In this work, we developed a transplantation assay using an alginate system to assess the ability of Axin2TdTom cells to incorporate and contribute to healing in tendons of immunodeficient host mice as opposed to transplantation to non-tendon locations that were previously used14. For these experiments, it was necessary to significantly expand Axin2TdTom tendon cells for generating the alginate gel-Axin2TdTom cell construct. Following transplantation into injured tendons, we observed differentiated Tnmd+ Axin2TdTom cells and Axin2TdTom cells that expressed Axin2+, providing strong evidence of Axin2TdTom cell self-renewal. A drawback of our approach was the need to pool large numbers of cells, which made clonal expansion unfeasible. Measurements of clonality and long-term repopulating potential are the gold standard for stem cell assays to functionally establish that a single cell is capable of both differentiation and self-renewal. As a hypocellular and dense matrix tissue, many approaches used in other systems can be challenging to apply to the tendon. However, we believe our transplantation assay is an important first step towards performing similar tests of distinct tendon cell populations in the tendon proper and can serve as the foundation for future functional assays.

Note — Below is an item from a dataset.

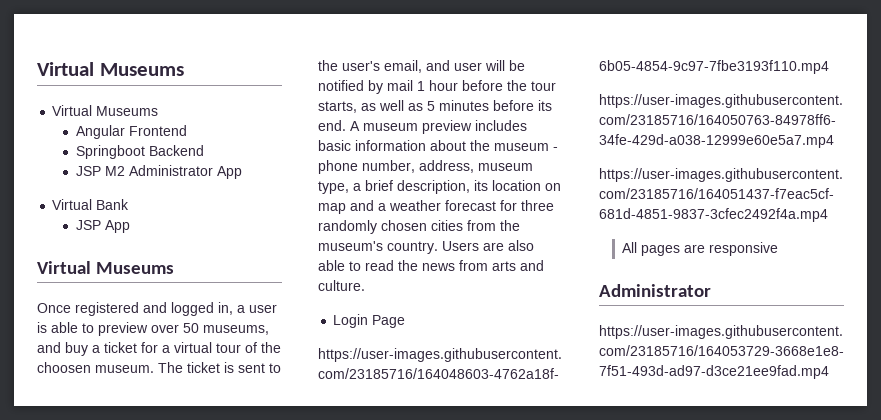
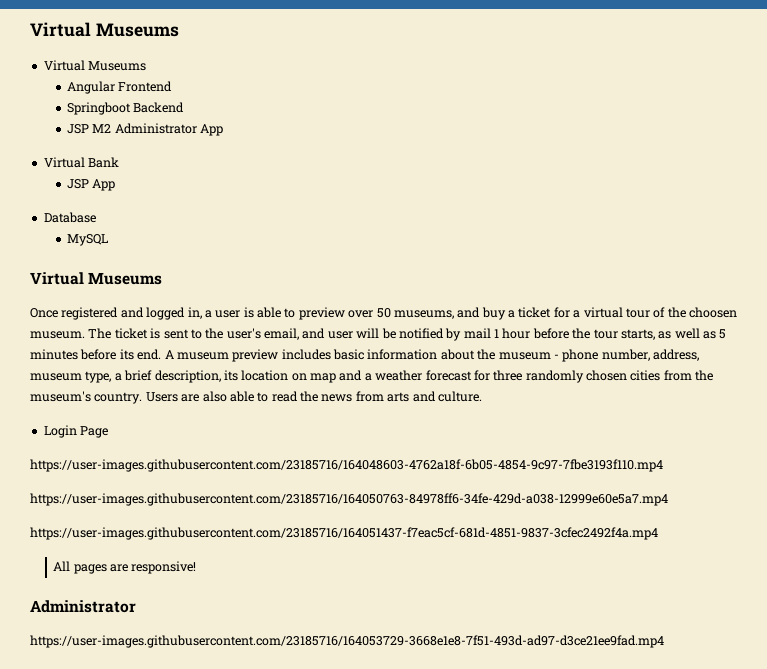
(130, 226) none -> [43,212,96,223] [67,234,109,246] // Database // MySQL
[709,242,779,256] responsive -> [131,561,197,574] responsive!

The identification of similar AXIN2+/WNT9A+ cells in human tendons opens new potential therapeutic avenues to treat tendon disease and injury. Notably, the percentage of AXIN2+ cells in humans is similar to adult mouse tendons, representing approximately 10% of the cell population. As we used human hamstring tendons for this analysis, it suggests Axin2+ cells may be broadly present in other tendon types. It is particularly interesting that Axin2+ cells are enriched for Wnt9a in humans and mice as prior work has shown that this and other Wnt ligands have important roles in both promoting synovial connective tissue formation and suppressing chondrogenic potential in the context of in joint formation57. Notably, specific loss of Wnt9a and Wnt4 in limb mesenchyme results in ectopic mineralization in adult tendons and their attachments75, likely due to it so function in cartilage and bone formation76,77. As the appearance of ectopic bone and cartilage is associated with adult tendon overuse and injury46, it is interesting to speculate that perhaps aberrant regulation of Wnt signaling by the Axin2+ cells could underlie these pathologies. Not only do Axin2+ cells represent a new potential source for tissue engineering strategies, but they are also an exciting novel therapeutic target for tendon injury and disease.
Methods
Mouse husbandry
All mouse husbandry and experiments were performed according to American Veterinary Medical Association (AVMA) guidelines and were approved by the Massachusetts General Hospital Institutional Animal Care and Use Committee (IACUC: 2013N0000062). The following mouse strains were used: Axin2tm1(cre/ERT2)Rnu/J (Jax Cat# 018867);27,28 H2B-GFP (Col1a1:tetO-H2B-GFP;ROSA-rtTA35; Scx-Cre78, Scx-GFP32,79 Scx-CreERT2); Porcupinefl/fl (129S-Porcn tm1.1Vdv/J, Jax Cat# 020994); Gt(ROSA)26Sortm9(CAG-tdTomato)Hze/J (Jax Cat# 007909); Gt(ROSA)26Sortm4(ACTB-tdTomato,-EGFP)Luo/J (Jax Cat# 007676), and Foxn1Nu/Nu (JAX 000819).
Injuries
Excisional Achilles tendon injuries were performed using a 0.3 mm biopsy punch as described69,80. The incisions were sutured with 6-Ethilon nylon sutures, and tendons were harvested at specific times after injury. Mice were given anesthetics and analgesics for the injury studies and were euthanized according to the AVMA guidelines. All work was approved by the MGH IACUC (2013N0000062).
Administration of TAM
Two miligram of TAM from stock of 20 mg/ml in corn oil (Sigma Aldrich Cat# T5648) was given intraperitonially with each mouse receiving this 3 times every other day beginning on the day described in the text (P2, P60, or 3 months of age; approximately 80 mg/kg body weight). After the administration of Tam, we waited at least a month for the Tam to be washed out to avoid any persistent activation of CreERt2.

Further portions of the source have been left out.